Ca2+ is a key second messenger governing many physiological functions. However, its concentration in the cytosol must be tightly regulated, as excessive Ca2+ can be toxic to cells. Voltage-Gated Calcium Channels (VGCCs) such as CaV1.2, an L-type Ca²⁺ channel abundantly expressed in the brain and heart, plays a key role in regulating the influx of Ca²⁺ which is critical for processes such as neuronal excitability, synaptic plasticity, learning, and memory, heart beats and vascular tone among others. Dysfunction of the CaV1.2 channel has also been implicated in the etiology of various disorders such as arrhythmias, autism, bipolar disorder, epilepsy, Timothy Syndrome, heart failure, and stroke. Thus, it is essential to understand how CaV1.2 activity is regulated, and how calcium homeostasis is maintained for proper physiological function. In this dissertation, I will first show how computational methods for protein structure prediction were used to build a complex model of CaV1.2 inactivation with available structural data. Initial electron density refinement and homology modeling for CaV1.2 was performed on the α11.2 pore forming subunit utilizing the cryogenic - electron microscopy (cryo-EM) structures of a homologous rabbit-derived isoform CaV1.1 (PDB ID: 6JP8). The published structures of ion channels are believed to represent the channel inactivated state, due to the conditions the proteins are subjected to during cryo-EM experiments. Also, the cryo-EM structures of CaV1.1 and CaV1.2 reveal a closed pore domain with each voltage-sensor domain pointing upward, which necessarily implies the channel must be in the inactivated state. Thus, my homology model of the α11.2 subunit was used as the basis for combining: (1) a de novo folding prediction of the proximal C-terminus (PCT) and (2) an NMR structure of the downstream IQ helix in complex with the calcium-binding protein calmodulin (CaM), creating a foundational model of the pore-forming α1 subunit of CaV1.2 in the inactivated state.

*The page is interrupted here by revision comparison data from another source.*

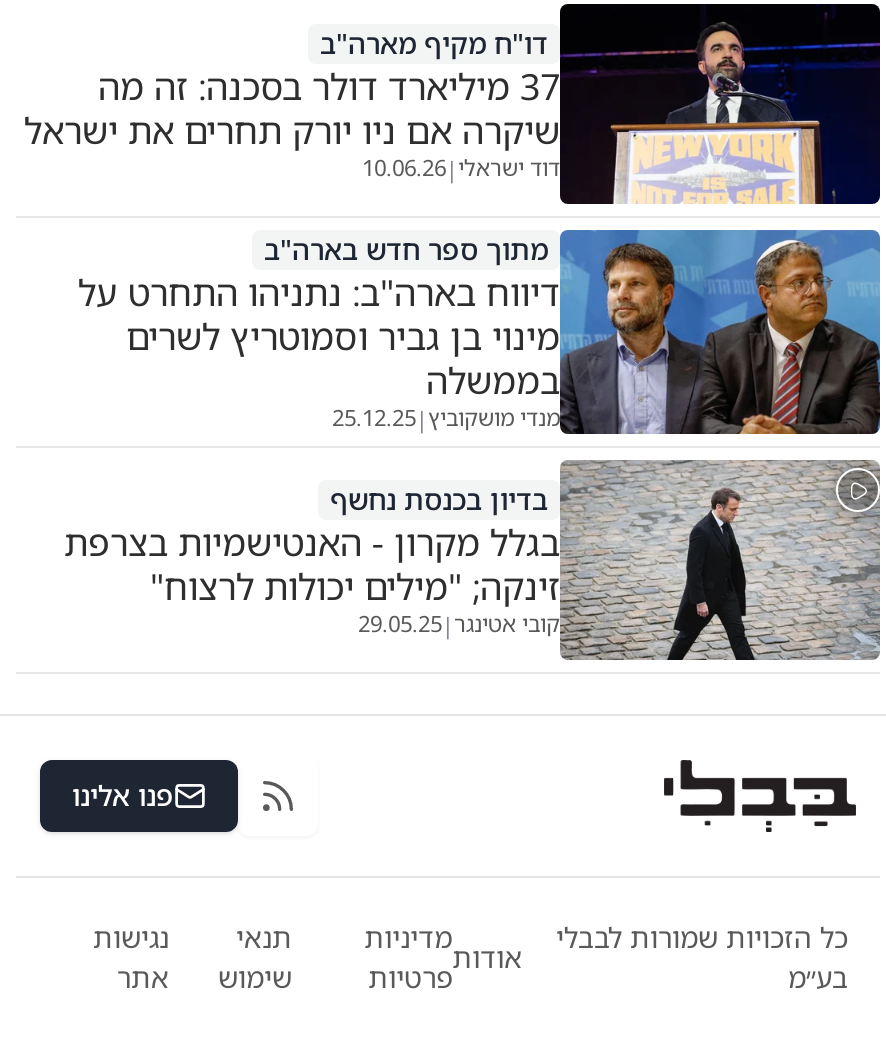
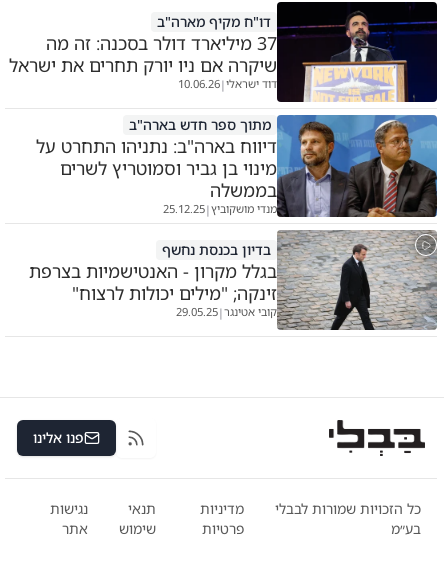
- אודות
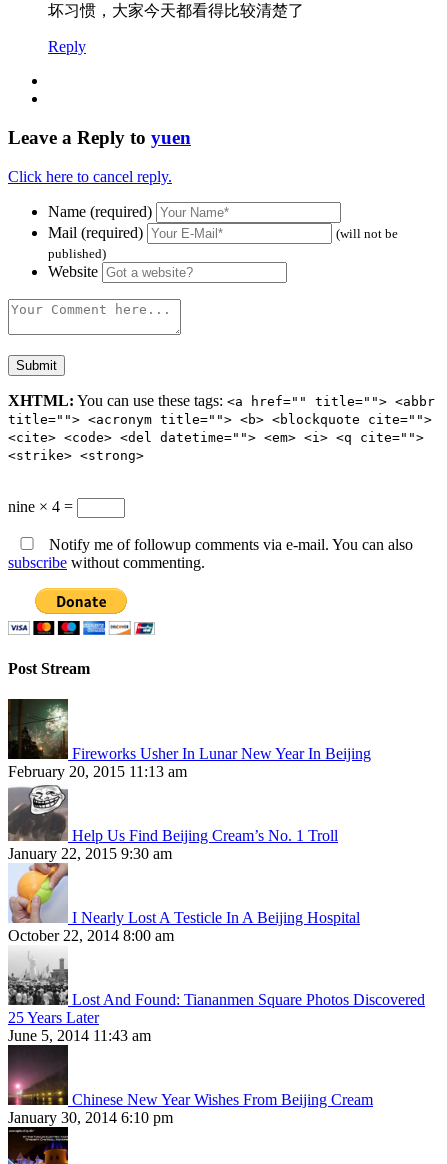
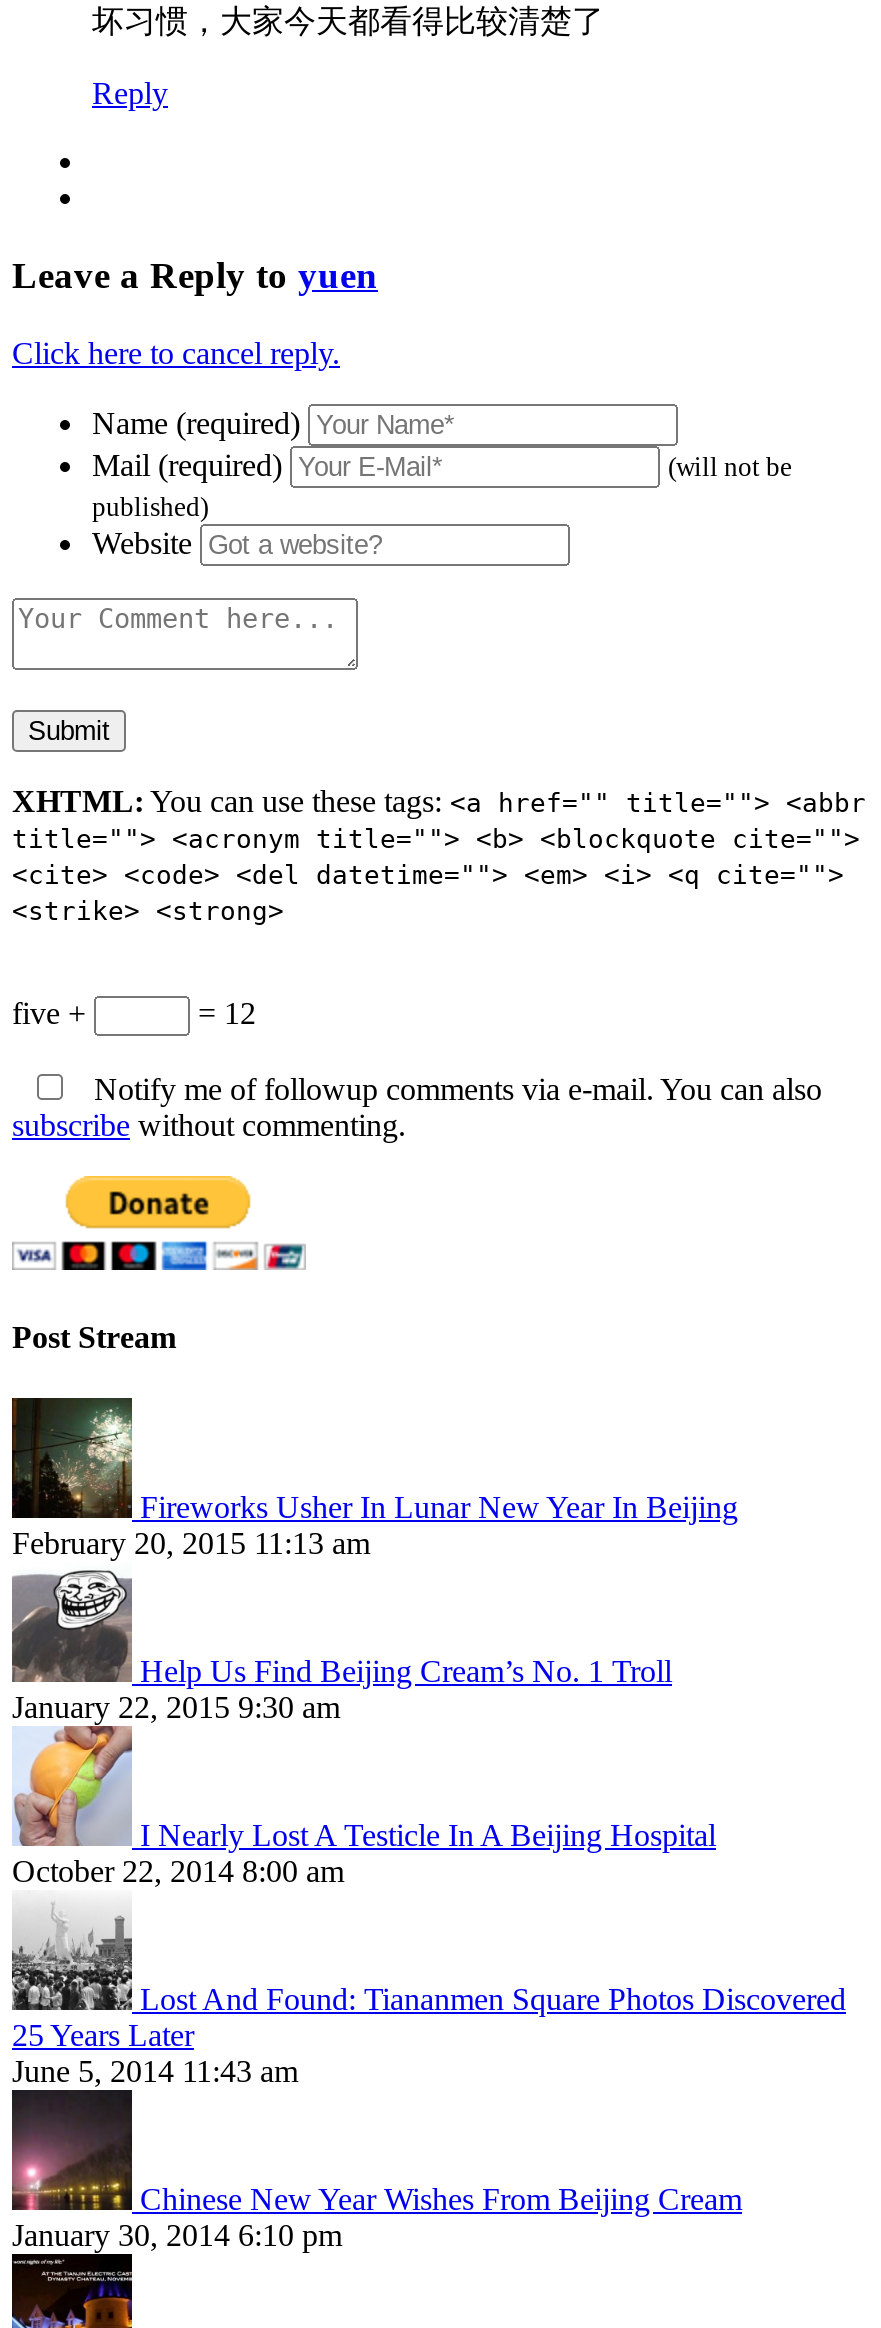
- nine × 4 =
+ five +
+ = 12
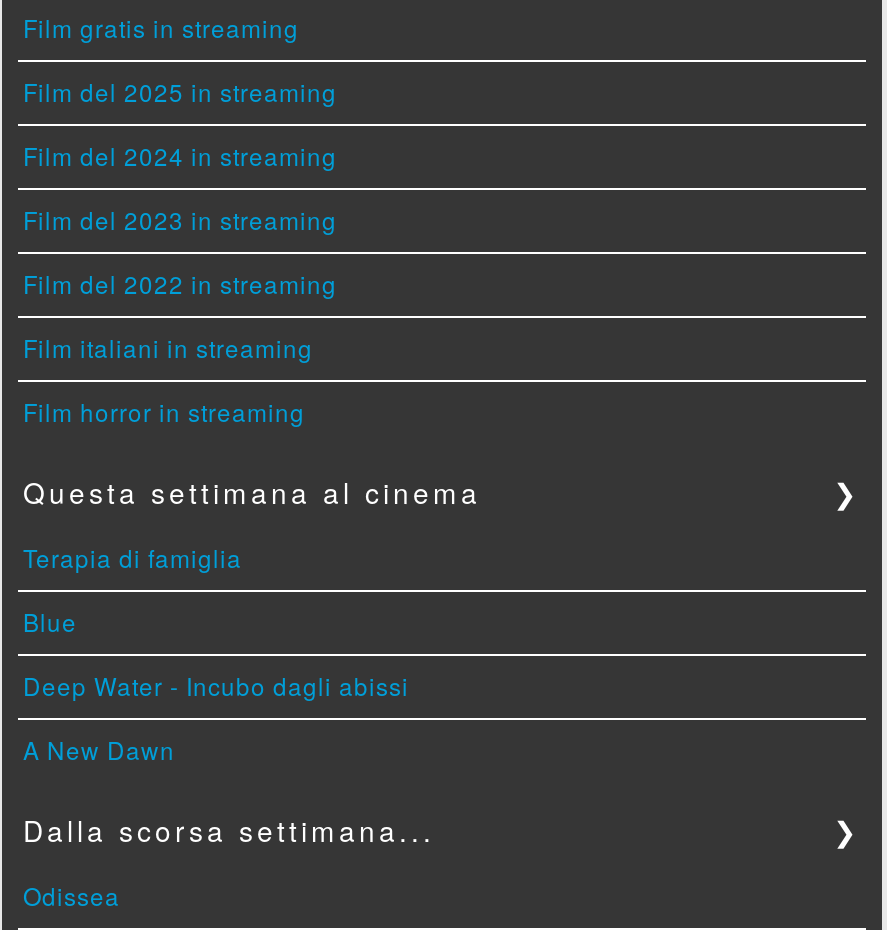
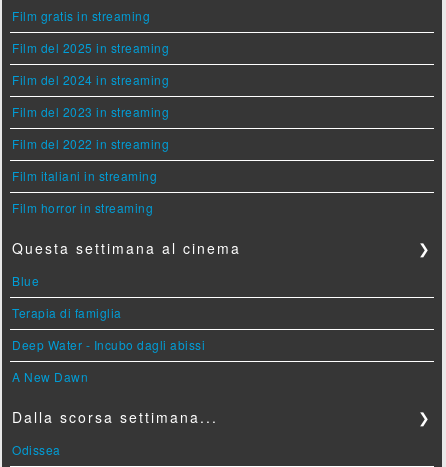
moved down: Terapia di famiglia

moved up: Blue
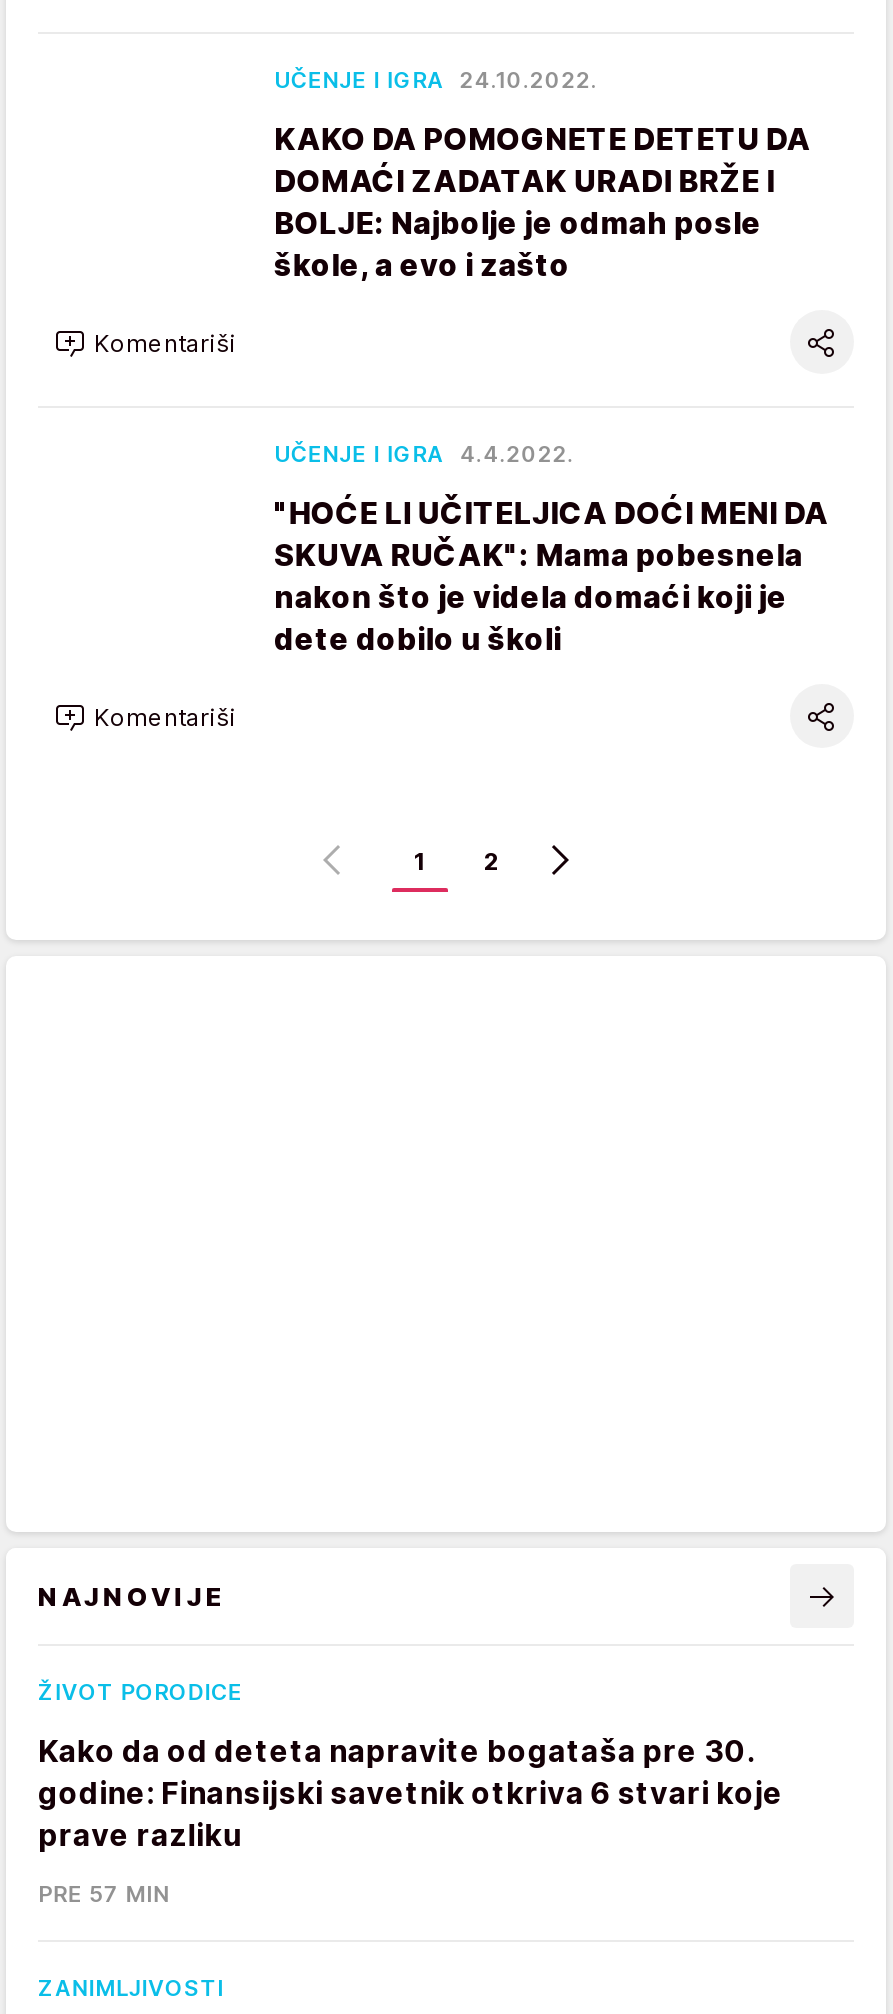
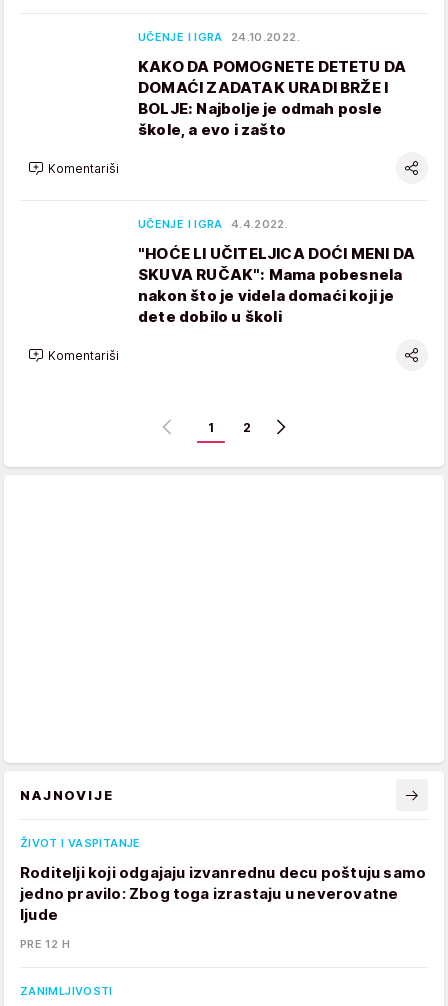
- ŽIVOT PORODICE
+ ŽIVOT I VASPITANJE

- Kako da od deteta napravite bogataša pre 30.
- godine: Finansijski savetnik otkriva 6 stvari koje
- prave razliku
+ Roditelji koji odgajaju izvanrednu decu poštuju samo
+ jedno pravilo: Zbog toga izrastaju u neverovatne
+ ljude

- PRE 57 MIN
+ PRE 12 H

Previous studies have shown that CaM binds to and modulates CaV1.2 activity. Further work has shown that under basal resting Ca²⁺ concentrations, CaM is pre-associated with the channel, and our model suggests that when the channel pore is opened, local Ca²⁺ influx drives a rapid inactivation of the channel, called Ca²⁺ dependent inactivation (CDI)—a negative feedback mechanism that prevents prolonged Ca²⁺ current into the cell. We propose that under resting conditions, half-calcified CaM binds to the IQ motif, which interacts with the EF-hands in the α11.2 c-terminus, preventing the formation of the α11.2 EF-hand/III-IV linker complex, which would otherwise block Ca²⁺ influx. Upon voltage stimulation, the channel activates and opens—leading to increased local Ca²⁺ concentrations. When Ca²⁺ binds to all four EF-hands of the CaM that is pre-associated with the α11.2 IQ motif, the fully-calcified CaM preferentially binds to the IQ helix and sequesters it from the pre-IQ EF-hands, allowing them to form a complex with the III-IV linker and thereby drive calcium-dependent inactivation.
Using the results of my computational structure prediction of the proximal C-terminus and its associated III-IV linker to understand structural mechanisms of the CaV1.2 inactivation, I targeted several key interactions with site-directed mutagenesis to disrupt the PCT inactivation complex and utilizing electrophysiological testing and analyses—showed that this complex serves a key role in mediating not only CDI but also affects voltage-dependent inactivation (VDI). Altogether, this PhD thesis seeks to integrate computational methods for prediction of protein structure to better inform the traditional electrophysiological characterizations of ion channel activity states and ultimately dissect the biophysical mechanisms of ion channel function.